Where are heterosexual civil partnerships legal?
The UK's Supreme Court decided on 27 June to make civil partnerships available for heterosexual couples as well as same-sex couples,
In a civil partnership, a couple is entitled to the same legal treatment in terms of inheritance, tax, pensions and next-of-kin arrangements as marriage.
Some, such as the UK couple who challenged the ban on civil partnerships for heterosexual couples, see traditional marriage as a patriarchal structure that "has held women back".
Civil partnerships are referred to under different names in different countries around the world.
Some call them civil unions, whilst other prefer to label them as domestic partnerships.
But where are heterosexual civil partnerships permitted around the world?
What's the situation in other European countries?
The picture regarding civil partnerships varies greatly across Europe.
Some countries have made their civil partnerships gender-neutral - that is to say, applicable to both same-sex and heterosexual couples. Others have restricted civil partnerships to same-sex couples only, and a few have scrapped the concept of civil partnerships after making same-sex marriage legal.
In France, the civil solidarity pact gives both same-sex and heterosexual couples the right to enter into a civil partnership. These "pacts" give couples many of the same legal benefits as married couples, but they are easier to annul during the divorce process.
Similar gender-neutral civil partnerships exist in the Netherlands (since 1998), Belgium (since 2000), Luxembourg (2004), Andorra (since 2005), Greece (they were originally set up for opposite-sex couples in 2008, however they have been gender-neutral since 2015), Gibraltar and Malta (since 2014), Cyprus (since 2015), and Estonia (since 2016).
On the other hand, a number of European countries used to have civil partnerships for same-sex couples only, but got rid of them when they legalised same-sex marriage.
Denmark was the world's first country to introduce civil partnerships for same-sex couples in 1989, scrapping the concept when it introduced same-sex marriage in 2012.
Other Nordic countries (and Germany and Ireland) carried out similar processes, legalising civil partnerships but scrapping them when marriage for same-sex couples was legalised.

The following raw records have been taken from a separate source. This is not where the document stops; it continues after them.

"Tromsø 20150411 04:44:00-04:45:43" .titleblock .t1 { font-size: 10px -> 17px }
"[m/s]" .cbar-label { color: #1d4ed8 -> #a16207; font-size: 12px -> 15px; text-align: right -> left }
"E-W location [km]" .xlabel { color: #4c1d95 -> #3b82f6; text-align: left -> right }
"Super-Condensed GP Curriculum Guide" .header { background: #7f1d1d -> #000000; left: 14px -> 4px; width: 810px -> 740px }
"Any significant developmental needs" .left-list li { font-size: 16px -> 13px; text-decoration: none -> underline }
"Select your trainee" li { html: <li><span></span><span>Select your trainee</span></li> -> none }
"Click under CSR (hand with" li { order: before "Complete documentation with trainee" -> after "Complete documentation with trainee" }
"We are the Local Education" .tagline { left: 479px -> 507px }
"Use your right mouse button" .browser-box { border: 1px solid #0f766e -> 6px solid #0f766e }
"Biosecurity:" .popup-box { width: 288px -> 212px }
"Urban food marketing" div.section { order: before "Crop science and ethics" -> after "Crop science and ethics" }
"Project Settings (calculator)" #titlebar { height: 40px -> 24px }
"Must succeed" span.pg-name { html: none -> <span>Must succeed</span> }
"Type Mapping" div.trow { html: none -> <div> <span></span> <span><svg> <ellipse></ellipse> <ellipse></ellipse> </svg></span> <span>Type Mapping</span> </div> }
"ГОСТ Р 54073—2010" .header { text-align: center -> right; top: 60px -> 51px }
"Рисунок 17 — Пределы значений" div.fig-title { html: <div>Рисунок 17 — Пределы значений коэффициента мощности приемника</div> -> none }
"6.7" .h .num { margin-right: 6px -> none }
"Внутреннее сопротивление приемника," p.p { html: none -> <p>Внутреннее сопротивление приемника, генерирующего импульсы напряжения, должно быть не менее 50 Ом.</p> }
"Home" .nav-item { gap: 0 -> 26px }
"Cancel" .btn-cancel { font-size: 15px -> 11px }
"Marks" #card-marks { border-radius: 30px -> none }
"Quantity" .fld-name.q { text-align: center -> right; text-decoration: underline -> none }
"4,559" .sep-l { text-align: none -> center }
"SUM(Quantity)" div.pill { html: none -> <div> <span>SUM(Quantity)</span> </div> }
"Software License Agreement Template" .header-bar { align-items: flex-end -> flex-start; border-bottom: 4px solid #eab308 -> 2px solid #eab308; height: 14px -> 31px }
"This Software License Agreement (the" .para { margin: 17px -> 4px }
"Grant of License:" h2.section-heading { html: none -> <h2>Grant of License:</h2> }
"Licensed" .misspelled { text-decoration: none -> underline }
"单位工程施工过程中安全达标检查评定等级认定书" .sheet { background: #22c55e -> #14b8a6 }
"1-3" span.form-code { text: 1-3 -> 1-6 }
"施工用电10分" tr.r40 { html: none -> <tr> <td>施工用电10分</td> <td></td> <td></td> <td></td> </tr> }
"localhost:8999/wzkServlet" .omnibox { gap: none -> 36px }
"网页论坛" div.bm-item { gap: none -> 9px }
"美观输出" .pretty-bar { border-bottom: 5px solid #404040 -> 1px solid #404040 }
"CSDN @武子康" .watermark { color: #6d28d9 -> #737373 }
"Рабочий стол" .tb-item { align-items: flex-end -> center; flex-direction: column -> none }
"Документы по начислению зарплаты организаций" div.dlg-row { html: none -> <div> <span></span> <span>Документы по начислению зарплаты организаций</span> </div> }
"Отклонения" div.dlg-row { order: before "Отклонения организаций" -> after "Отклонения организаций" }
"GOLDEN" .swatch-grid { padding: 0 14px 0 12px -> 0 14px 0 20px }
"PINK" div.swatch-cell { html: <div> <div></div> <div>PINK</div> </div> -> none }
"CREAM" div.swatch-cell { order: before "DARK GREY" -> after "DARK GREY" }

What does a civil partnership offer?
- Legal and financial protection for both parties in the event of the relationship ending, like in marriage
- It is free of the religious connotations of marriage
- Some object to marriage as an institution and its associations with property and patriarchy
What's the situation in the Americas?
In the US, laws regarding civil partnerships (known as "civil unions" or "domestic partnerships") are passed at a city or state level.
New York City has offered domestic partnerships to both same-sex and opposite-sex couples (if they above 18 and resident in New York City) since 1997, while San Francisco has given legal recognition to the ''domestic partnership'' of homosexuals and unmarried heterosexual couples since 1989.
In California as a whole, domestic partnerships have existed for same-sex couples and for opposite-sex couples in which one person is above the age of 62 since 2000. Similar laws exist in the states of Washington and New Jersey.
In the states of Colorado, Hawaii, Maine and Maryland, gender-neutral civil partnerships are legal.
In Brazil, co-habiting couples have similar rights to married couples, but they do not have the automatic right of inheritance.
In Ecuador, civil unions between two people were legalised by the 2008 constitution, without any reference made to gender, opening the option to both heterosexual and same-sex couples. Uruguay permitted gender-neutral civil unions from 2008 too.
Other countries that permit gender-neutral civil unions
In South Africa, same-sex and heterosexual couples can register their relationships as either marriages or civil partnerships, with no legal difference.
In Israel, a heterosexual couple are can enter a civil union-type agreement, where they are said to be "known to the public," granting them legal rights without having to get married.
Same-sex marriage is now legal in 26 countries around the world.